What is expected
The data follows this line. Copy verbatim the line with "snapshots | /.snapshots | |" and each line after it to the end.

Provided entries

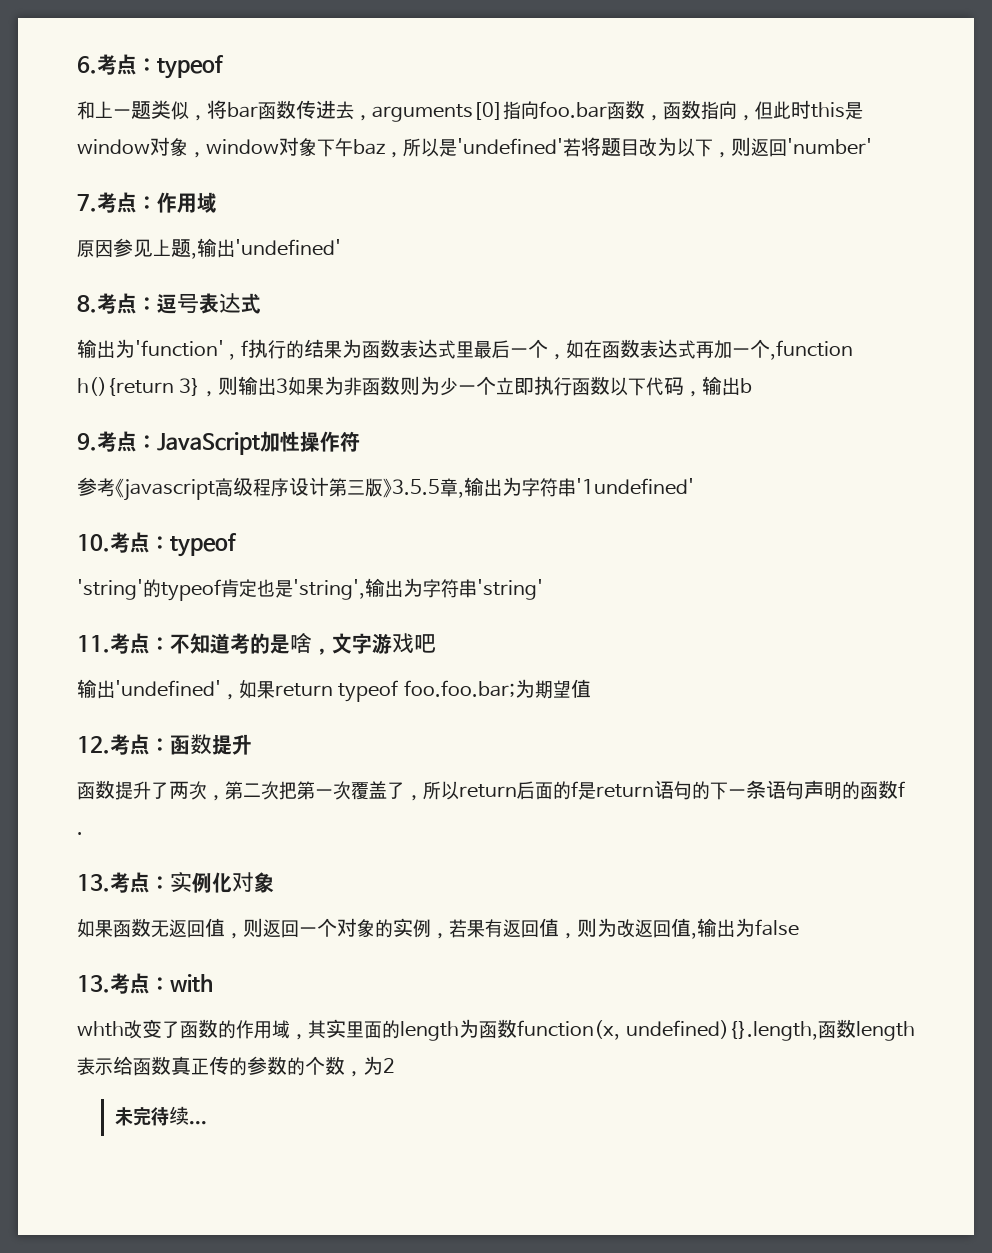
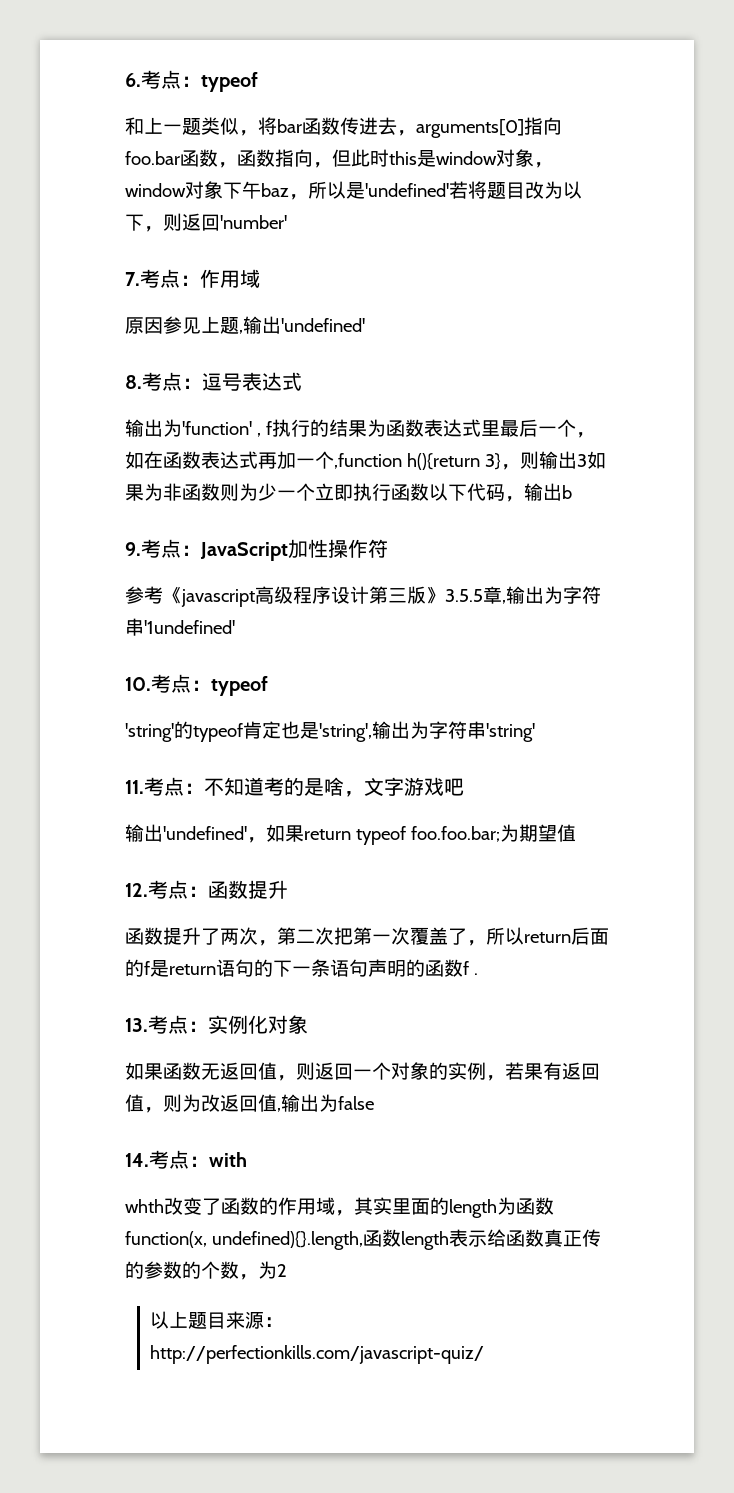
- 13.考点：with
+ 14.考点：with
- 未完待续...
+ 以上题目来源：http://perfectionkills.com/javascript-quiz/

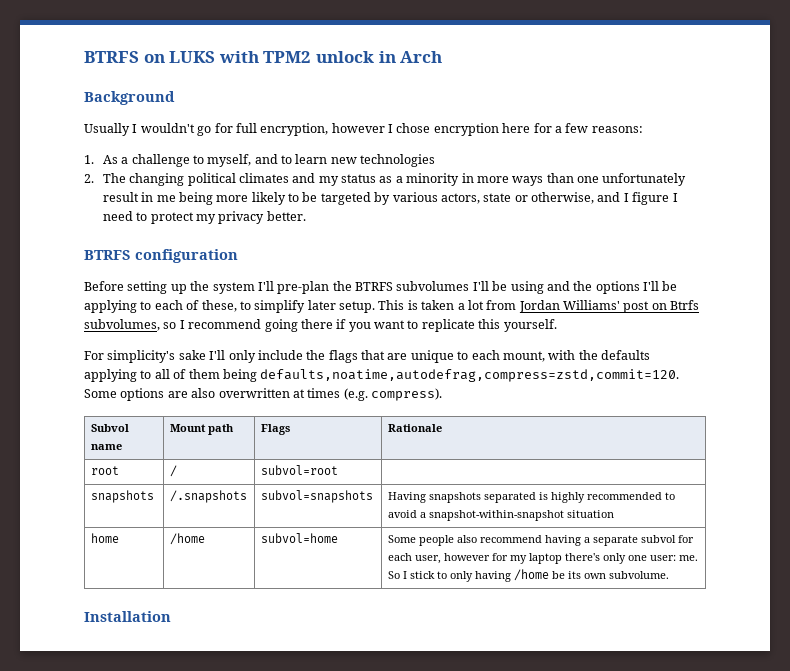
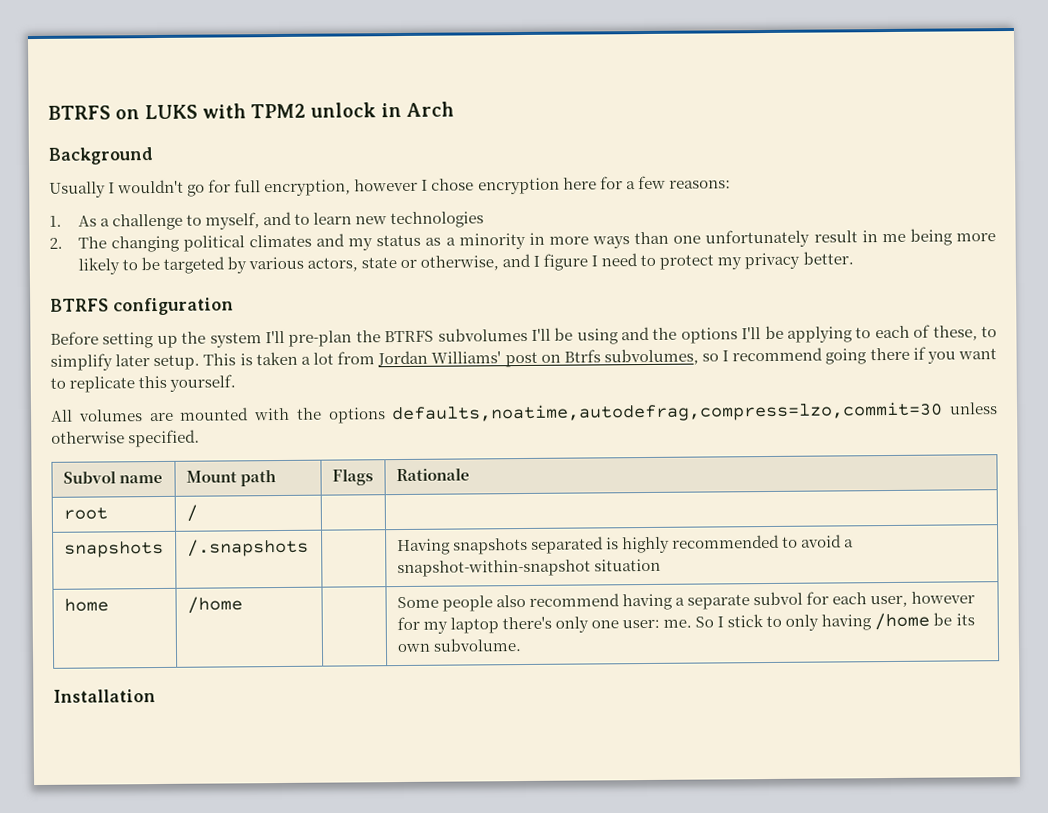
- For simplicity's sake I'll only include the flags that are unique to each mount, with the defaults applying to all of them being defaults,noatime,autodefrag,compress=zstd,commit=120. Some options are also overwritten at times (e.g. compress).
+ All volumes are mounted with the options defaults,noatime,autodefrag,compress=lzo,commit=30 unless otherwise specified.
- root | / | subvol=root |
+ root | / | |
- snapshots | /.snapshots | subvol=snapshots | Having snapshots separated is highly recommended to avoid a snapshot-within-snapshot situation
+ snapshots | /.snapshots | | Having snapshots separated is highly recommended to avoid a snapshot-within-snapshot situation
- home | /home | subvol=home | Some people also recommend having a separate subvol for each user, however for my laptop there's only one user: me. So I stick to only having /home be its own subvolume.
+ home | /home | | Some people also recommend having a separate subvol for each user, however for my laptop there's only one user: me. So I stick to only having /home be its own subvolume.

Solution for this problem
+ snapshots | /.snapshots | | Having snapshots separated is highly recommended to avoid a snapshot-within-snapshot situation
- home | /home | subvol=home | Some people also recommend having a separate subvol for each user, however for my laptop there's only one user: me. So I stick to only having /home be its own subvolume.
+ home | /home | | Some people also recommend having a separate subvol for each user, however for my laptop there's only one user: me. So I stick to only having /home be its own subvolume.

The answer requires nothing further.